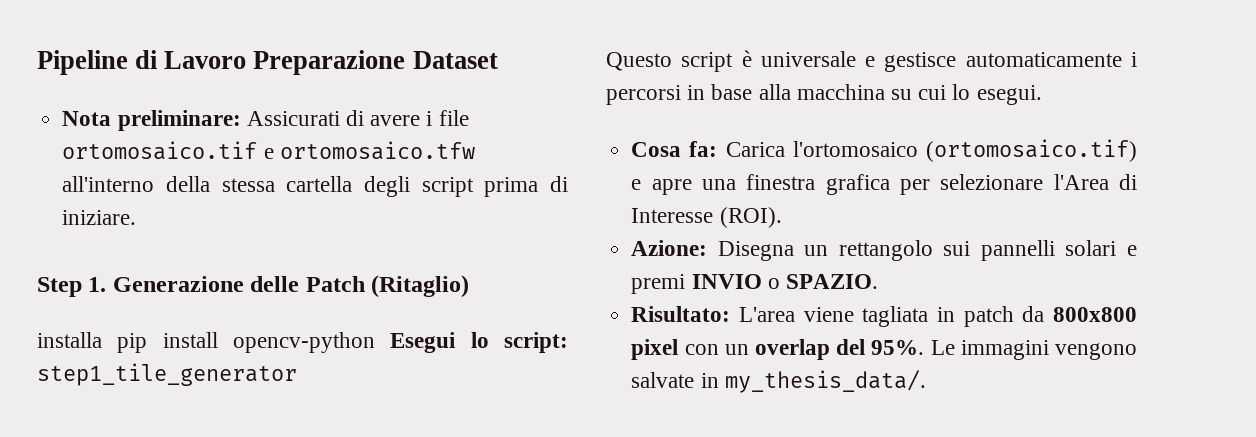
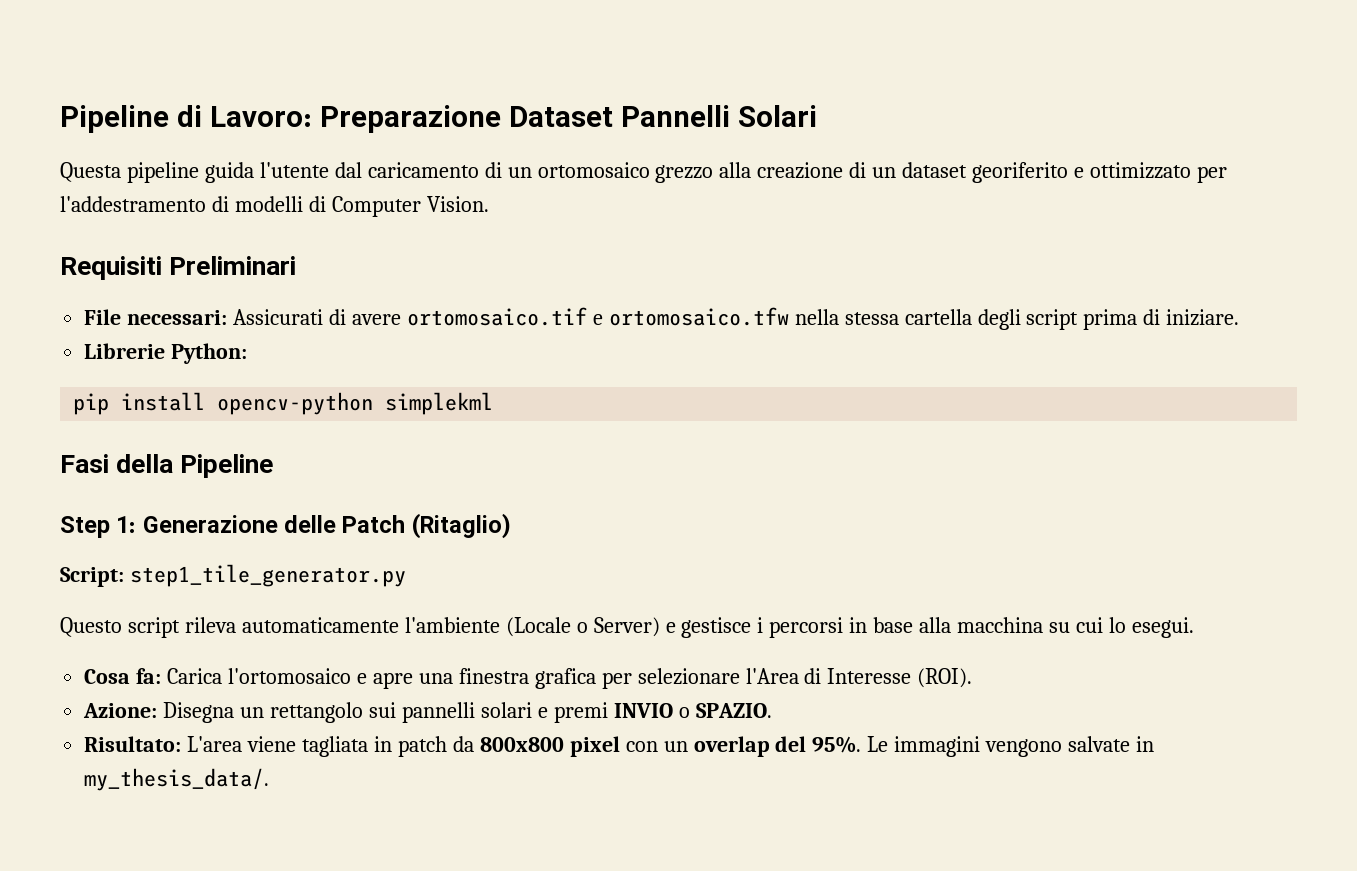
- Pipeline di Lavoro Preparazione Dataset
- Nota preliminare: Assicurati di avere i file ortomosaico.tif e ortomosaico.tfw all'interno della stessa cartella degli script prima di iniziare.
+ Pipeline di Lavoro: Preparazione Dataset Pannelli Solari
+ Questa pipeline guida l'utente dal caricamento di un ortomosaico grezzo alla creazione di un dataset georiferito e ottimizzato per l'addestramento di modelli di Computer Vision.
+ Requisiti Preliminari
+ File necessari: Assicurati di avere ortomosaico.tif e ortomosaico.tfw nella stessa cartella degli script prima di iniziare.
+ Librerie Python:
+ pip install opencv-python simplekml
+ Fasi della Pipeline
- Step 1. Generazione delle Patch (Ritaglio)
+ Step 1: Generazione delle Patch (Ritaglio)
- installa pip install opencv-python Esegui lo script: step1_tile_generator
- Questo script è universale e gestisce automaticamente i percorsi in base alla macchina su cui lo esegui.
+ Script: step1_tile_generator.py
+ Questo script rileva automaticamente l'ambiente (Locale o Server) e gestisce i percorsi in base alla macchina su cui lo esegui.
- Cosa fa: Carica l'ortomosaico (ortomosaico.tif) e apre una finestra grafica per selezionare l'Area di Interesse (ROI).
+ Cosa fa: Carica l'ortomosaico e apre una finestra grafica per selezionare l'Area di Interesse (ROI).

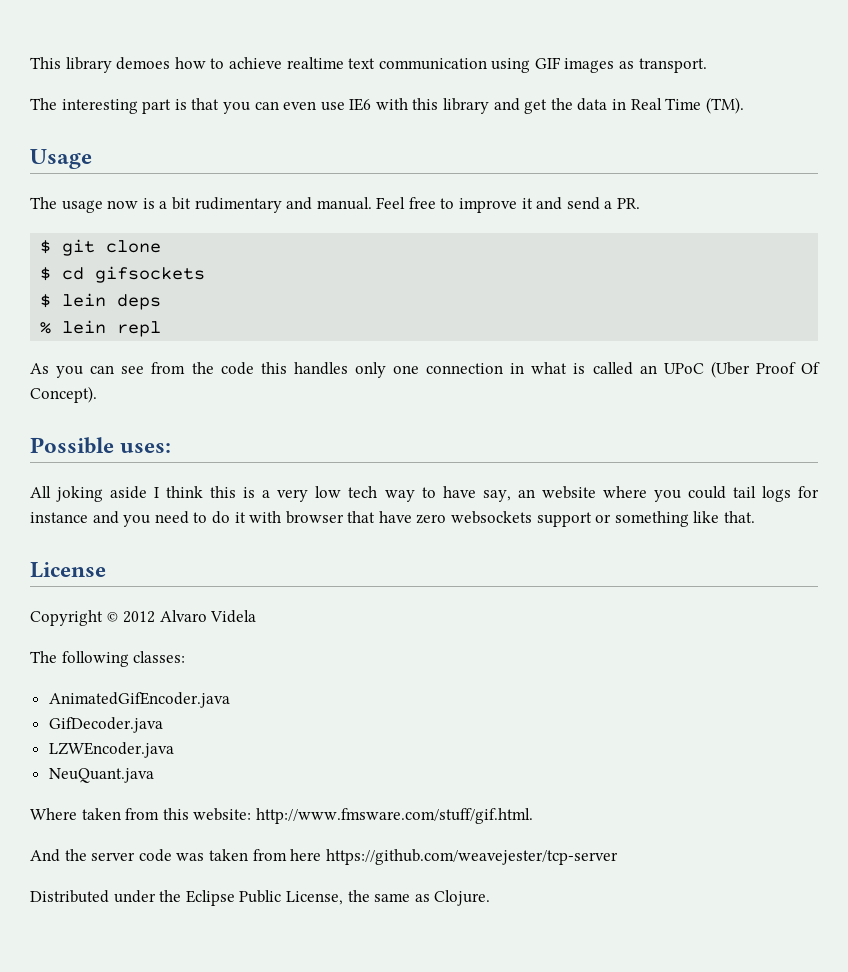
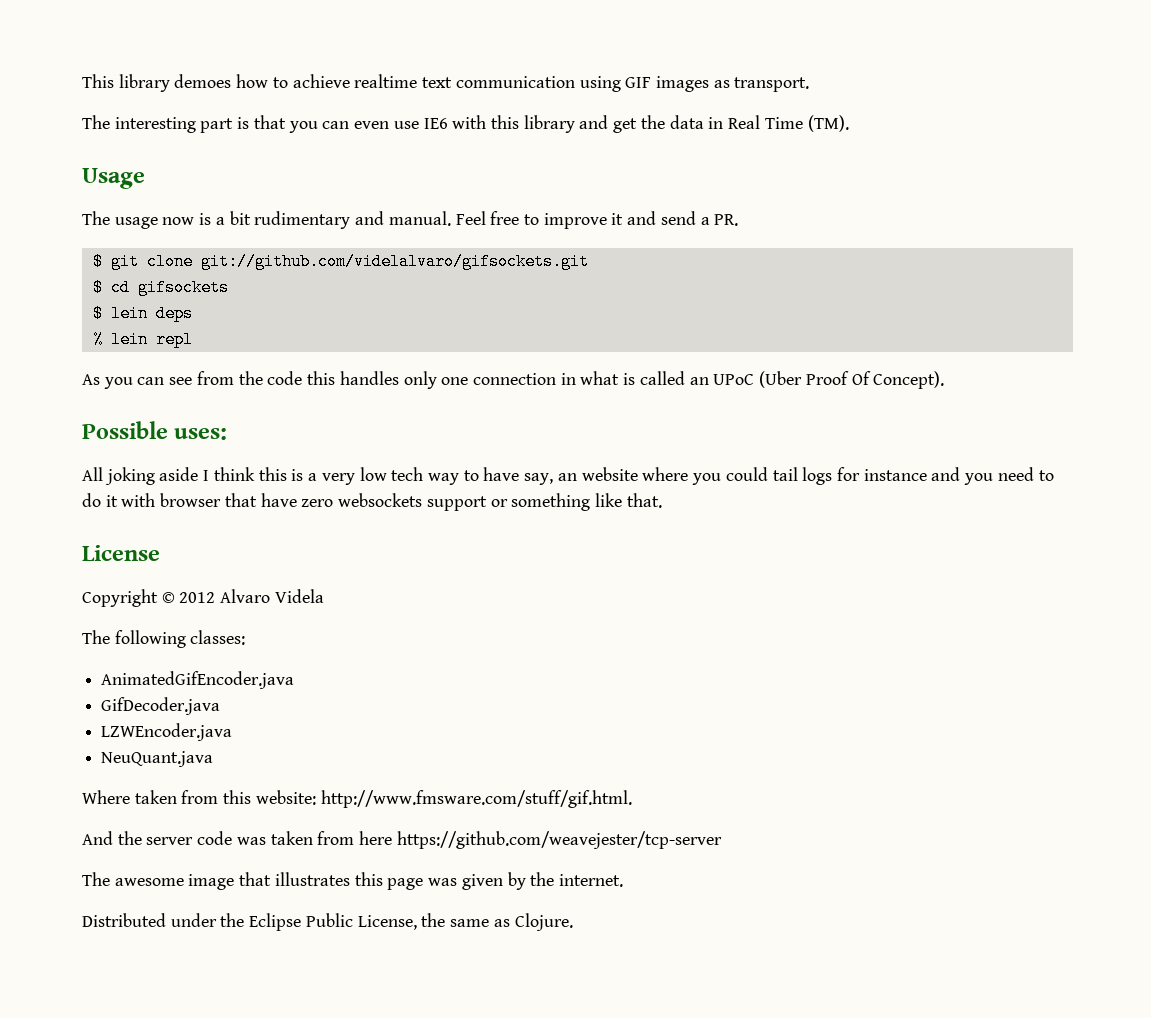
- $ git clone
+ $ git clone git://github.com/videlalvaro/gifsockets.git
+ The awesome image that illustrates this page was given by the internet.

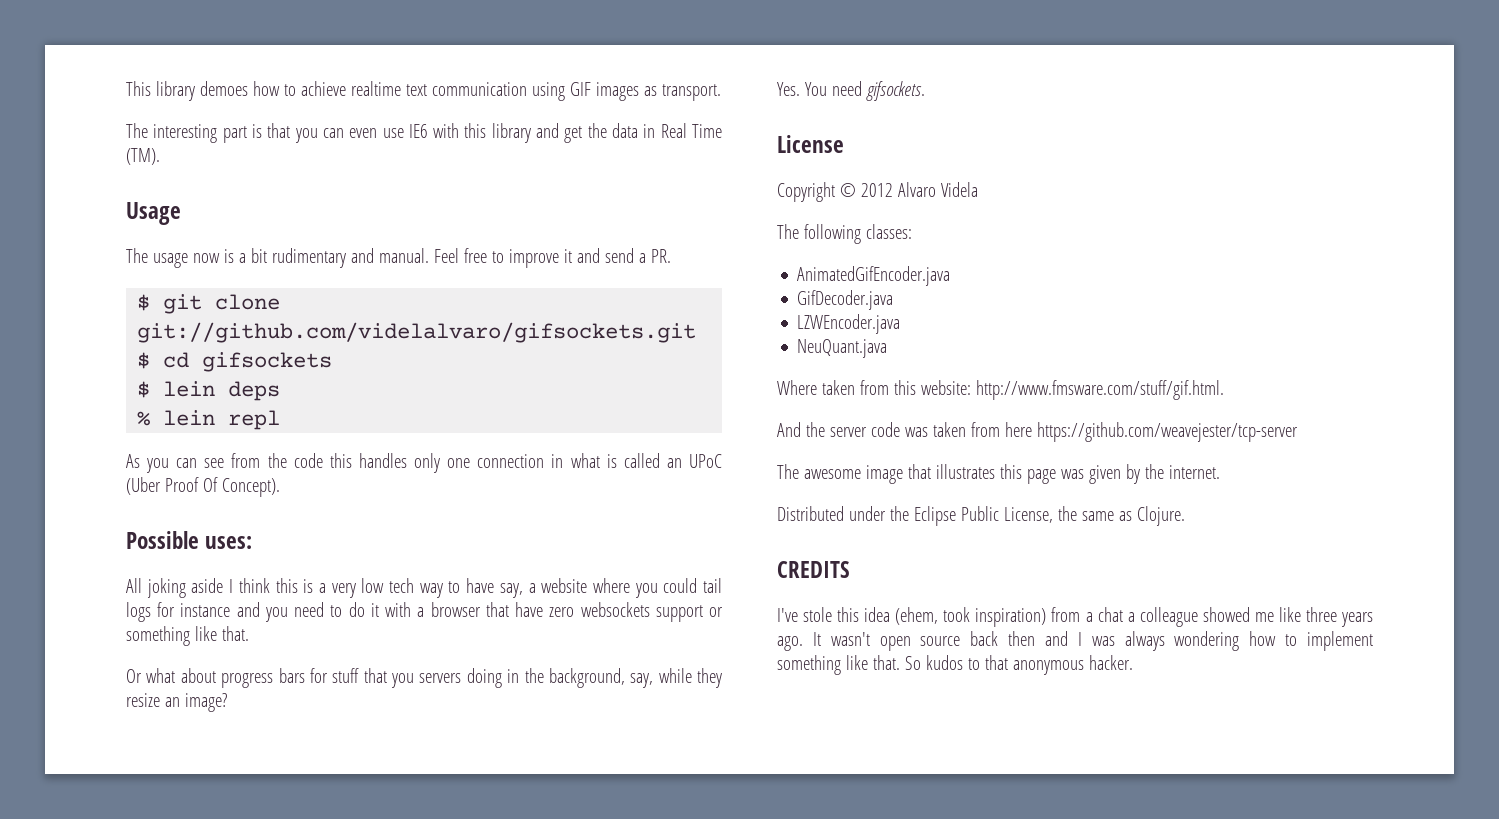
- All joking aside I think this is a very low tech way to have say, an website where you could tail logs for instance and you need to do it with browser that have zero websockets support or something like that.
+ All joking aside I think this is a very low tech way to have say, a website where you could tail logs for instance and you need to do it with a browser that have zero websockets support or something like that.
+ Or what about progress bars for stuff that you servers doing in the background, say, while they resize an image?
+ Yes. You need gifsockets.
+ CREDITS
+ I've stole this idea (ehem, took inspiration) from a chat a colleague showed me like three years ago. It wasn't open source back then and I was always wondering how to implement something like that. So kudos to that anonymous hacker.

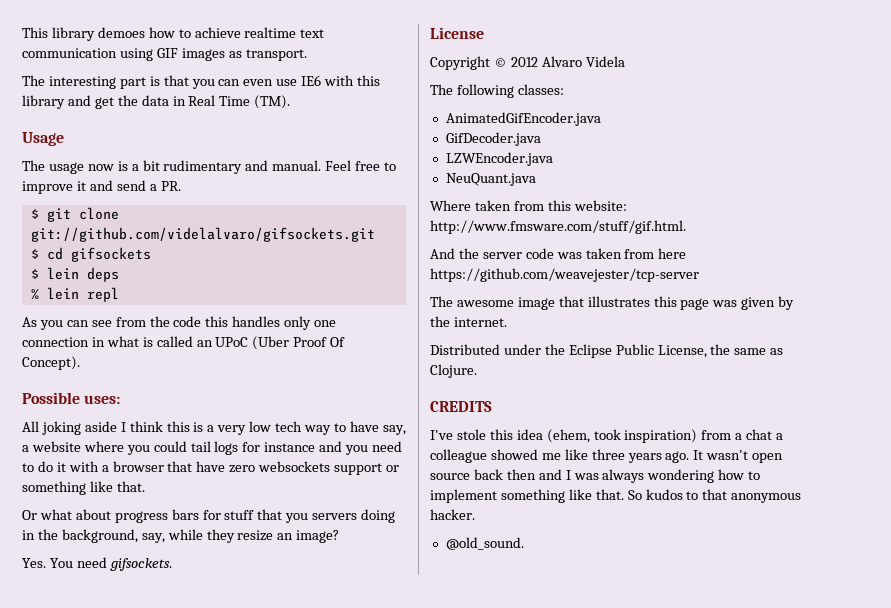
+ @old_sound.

■ ■ ■ ■ ■ ■ ■

What is the number of lines above that contain the word "apre"? Answer with that number only.

Response below: 2